Pierwsze pojedynki ćwierćfinałowe pomiędzy Enea Zastalem BC Zielona Góra i Śląskiem Wrocław nie zwiastowały tak wyrównanej rywalizacji. Zielonogórzanie wygrali dwa pojedynki na własnym parkiecie i do Wrocławia jechali z korzystnym bilansem. Jednak koszykarze Śląska potrafili odrobić straty. W czwartym meczu ważnym ogniwem zespołu był znowu Aleksander Dziewa, który leczył w ostatnich dniach skręconą kostkę. Zanotował 15 punktów i 6 zbiórek.

Jestem dumny z siebie i chłopaków, że wyciągnęliśmy ten mecz. Początek spotkania był dla mnie trudny. Walczyliśmy w ostatnim czasie ze sztabem medycznym, by postawić mnie na nogach. Po tym niepewnym początku łapałem pewność siebie. Cieszę się, że pomogłem w czwartej kwarcie - podkreśla reprezentant Polski.

Czy we Wrocławiu czują, że dwa ostatnie zwycięstwa dają minimalną mentalną przewagę nad ekipą Zastalu? Zdaniem Dziewy to na pewno istotny argument.

Delikatny diabełek może im się wkradać. Przyjechali do nas z dwoma zwycięstwami. Wyjechali z wynikiem 2:2. Jakaś pewność siebie im uciekła. My jesteśmy zmobilizowani, zmotywowani, pełni optymizmu. Chcemy pojechać do Zielonej Góry, zagrać najlepiej jak możemy i awansować do półfinału - mówi w rozmowie z RMF FM Dziewa.

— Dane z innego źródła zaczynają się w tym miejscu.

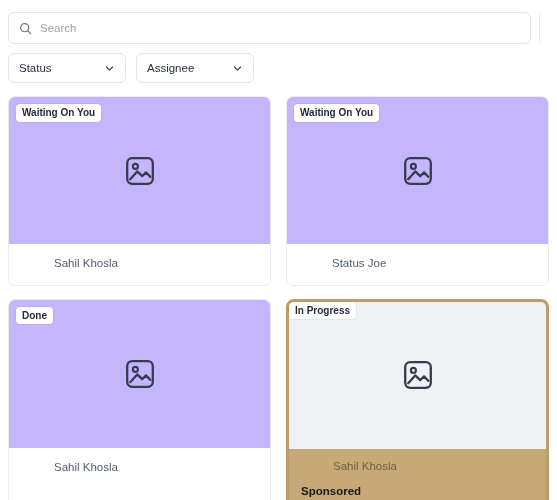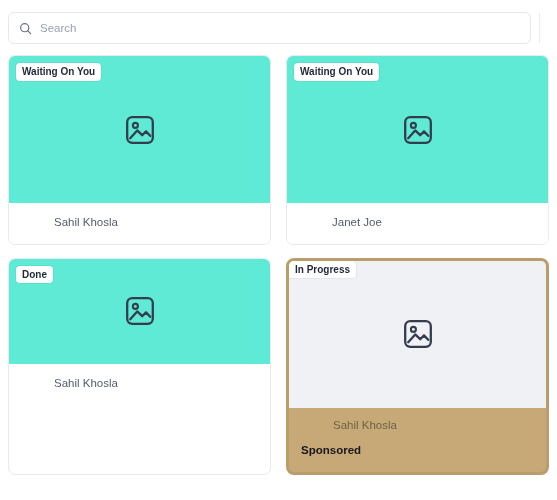"Status" div.filter-row { html: none -> <div> <div> <span>Status</span> <span> <svg> <path></path> </svg> </span> </div> <div> <span>Assignee</span> <span> <svg> <path></path> </svg> </span> </div> </div> }
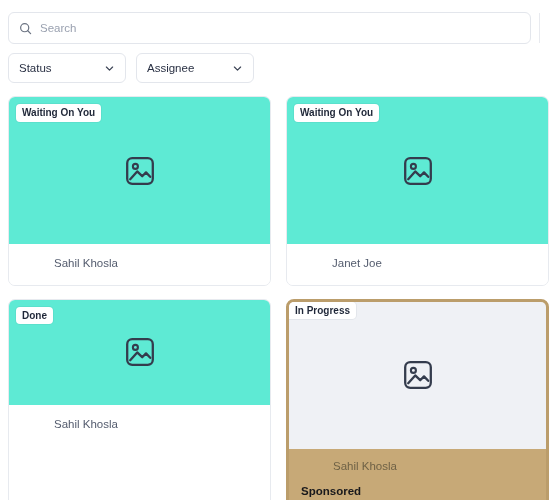"Waiting On You" .card-media { background: #5eead4 -> #c4b5fd }
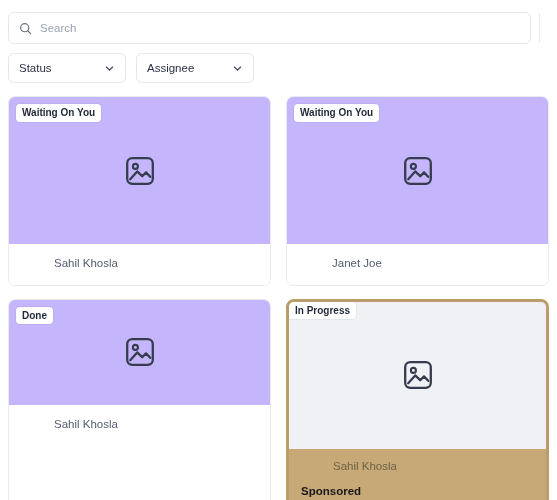"Janet Joe" div.assignee-name { text: Janet -> Status }
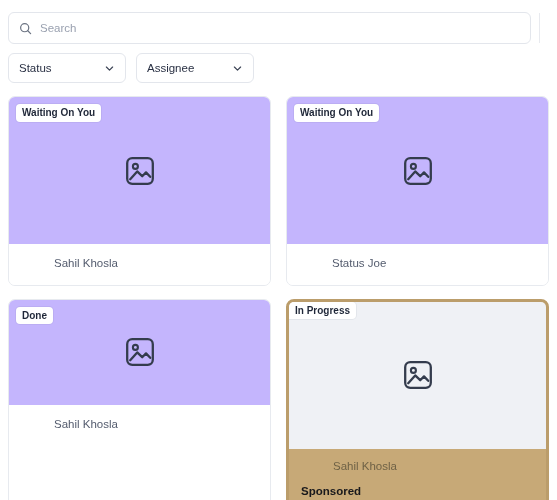"Done" .card.row-bottom .card-media { height: 105px -> 148px }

Przyznaje jednak, że w sobotnim meczu siłą ekipy z Zielonej Góry może być własny parkiet i wsparcie kibiców.

Cytat

Ten mecz w mojej ocenie będzie bardzo wyrównany nawet jeśli ktoś zyska większą przewagę w jakimś momencie meczu. Oczywiście zawsze dodatkowym plusem są twoi kibice na trybunach. To na pewno dla nich korzyść. Nic już nowego nie wymyślimy ani my ani rywale. Trzeba wykonywać na parkiecie założenia, które na przykład nam pozwoliły wygrać dwa mecze we Wrocławiu. Spodziewamy się, że drużyna Zastalu skupi się na Travisie Trice’ie, ale mamy innych zawodników, którzy mogą zdobywać punkty. Na pewno włączy się w takiej sytuacji ktoś inny
- ocenia Dziewa.

Na zwycięzcę piątego meczu pomiędzy klubami z Zielonej Góry i Wrocławia czekają koszykarze Grupy Sierleccy Czarnych Słupsk. Wcześniej parę półfinałową utworzyły już Legia Warszawa i Anwil Włocławek.